Accordingly, the most vivid character here is the one who could never have romantic tension with P.J.: her brother, Andy, played by Jim Gaffigan, who shows signs of developing into a sitcom heavy. Last season, Andy made significant noise about being persistently harangued by his wife, only to later reveal that he portrayed himself as henpecked so that he could sneak out of poker night early to spend time with his family. It was a bizarre confession, and an honest one, exactly the sort of contrivance cooked up by people struggling to please everyone in their lives.
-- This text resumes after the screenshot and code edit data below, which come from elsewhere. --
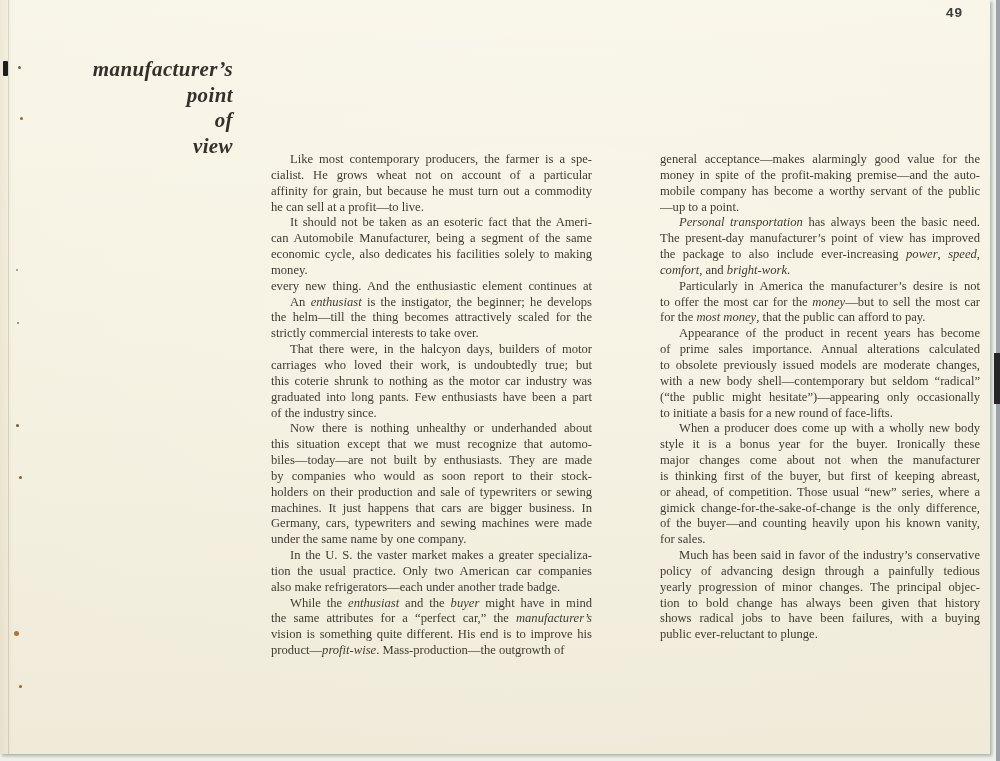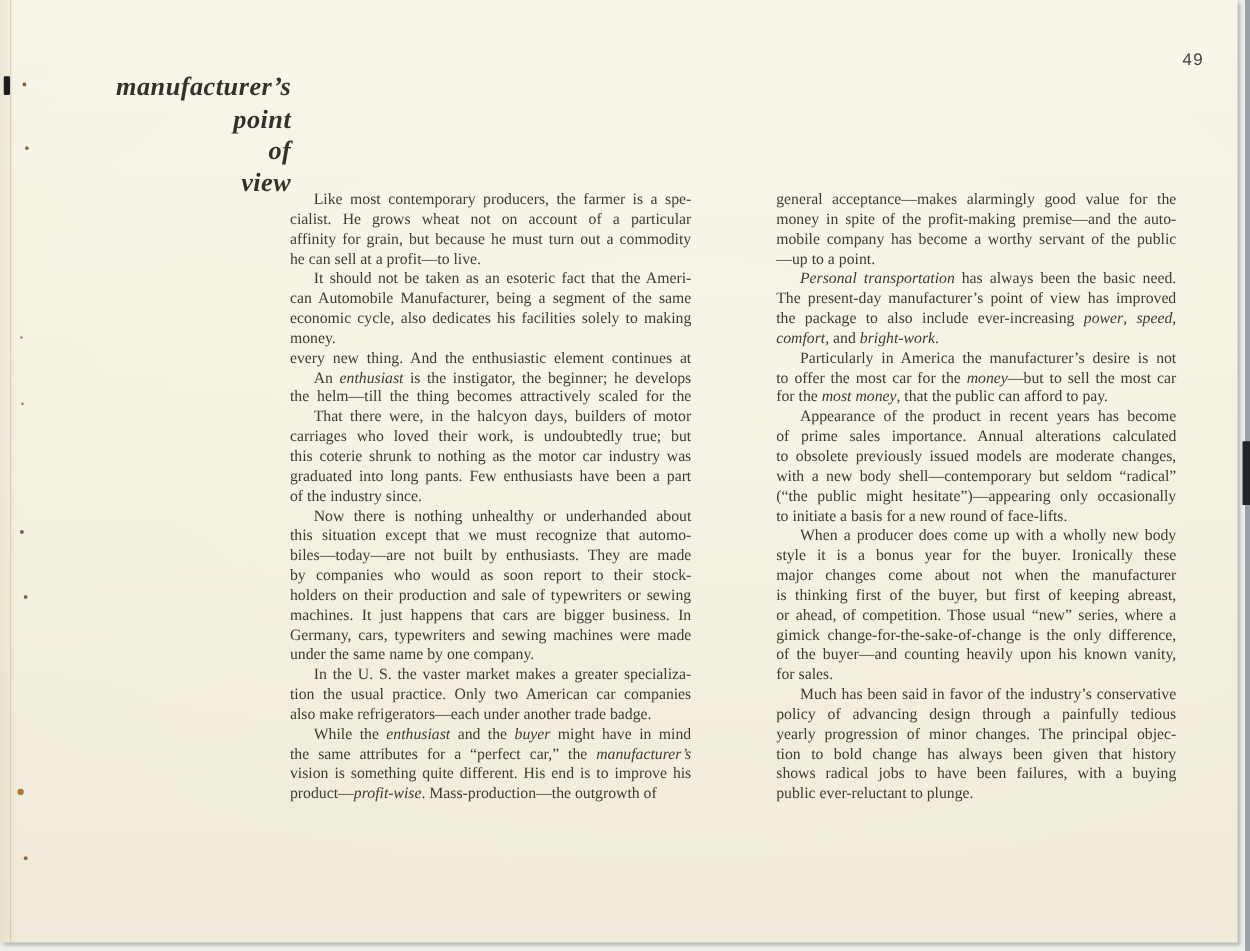"49" .page-number { font-weight: 400 -> 700; top: 40px -> 5px }
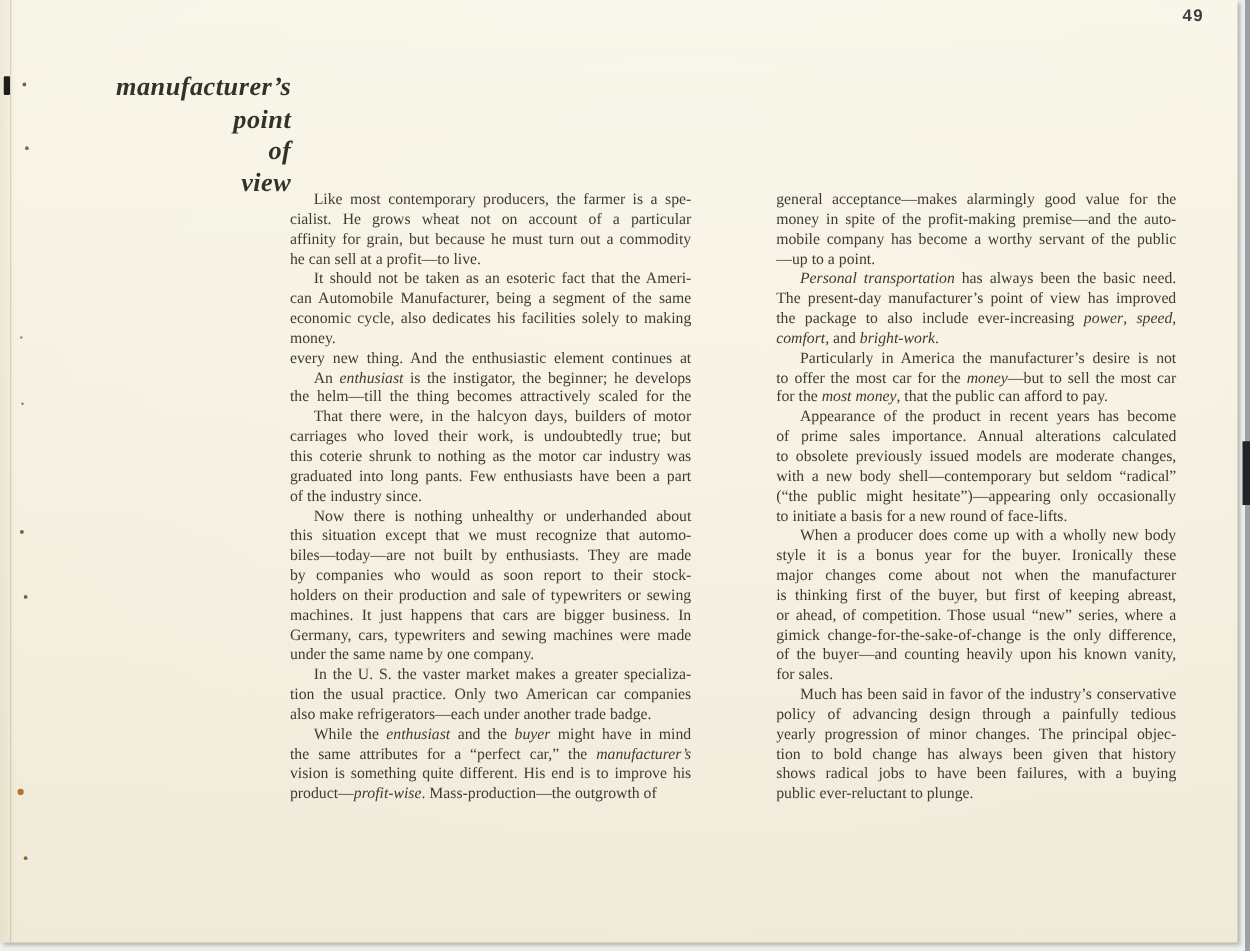"Like most contemporary producers, the" .col { margin-left: none -> 39px }
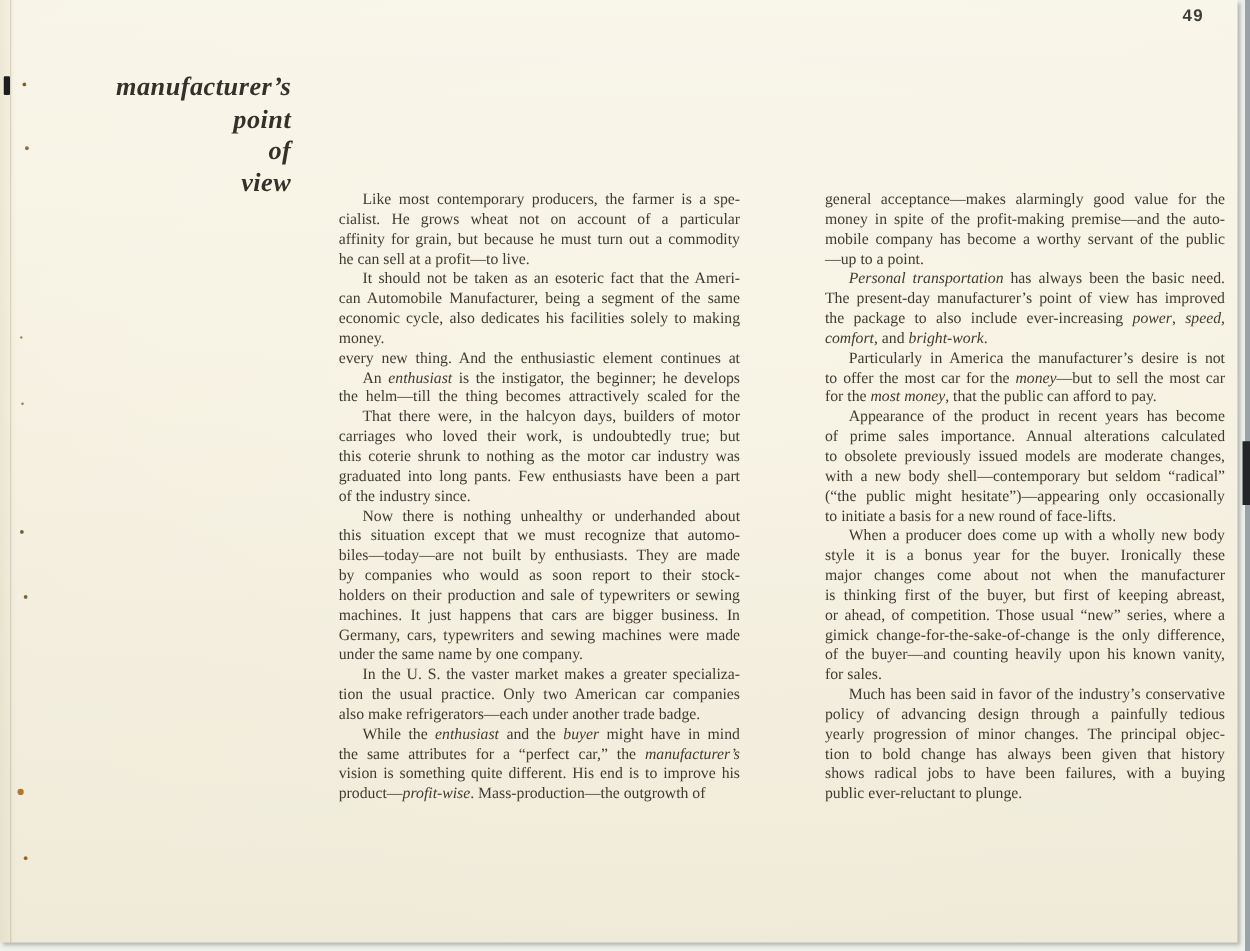"strictly commercial interests to take" div.line { html: none -> <div>strictly commercial interests to take over.</div> }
It was also the rare flash of humanity on the show, though next week, P.J. gets one of her own. After a Cubs player begins pursuing her, P.J. has to make a tough decision regarding their relationship. Sitting alone at the bar, dressed in black and nursing a flute of champagne, she looks like a still from an Edward Hopper painting: pensive, elegant and tragic. It lasts maybe a second before she snaps out of it and posses up with her boys -- P.J. would never tug too long on your heartstrings, or her own.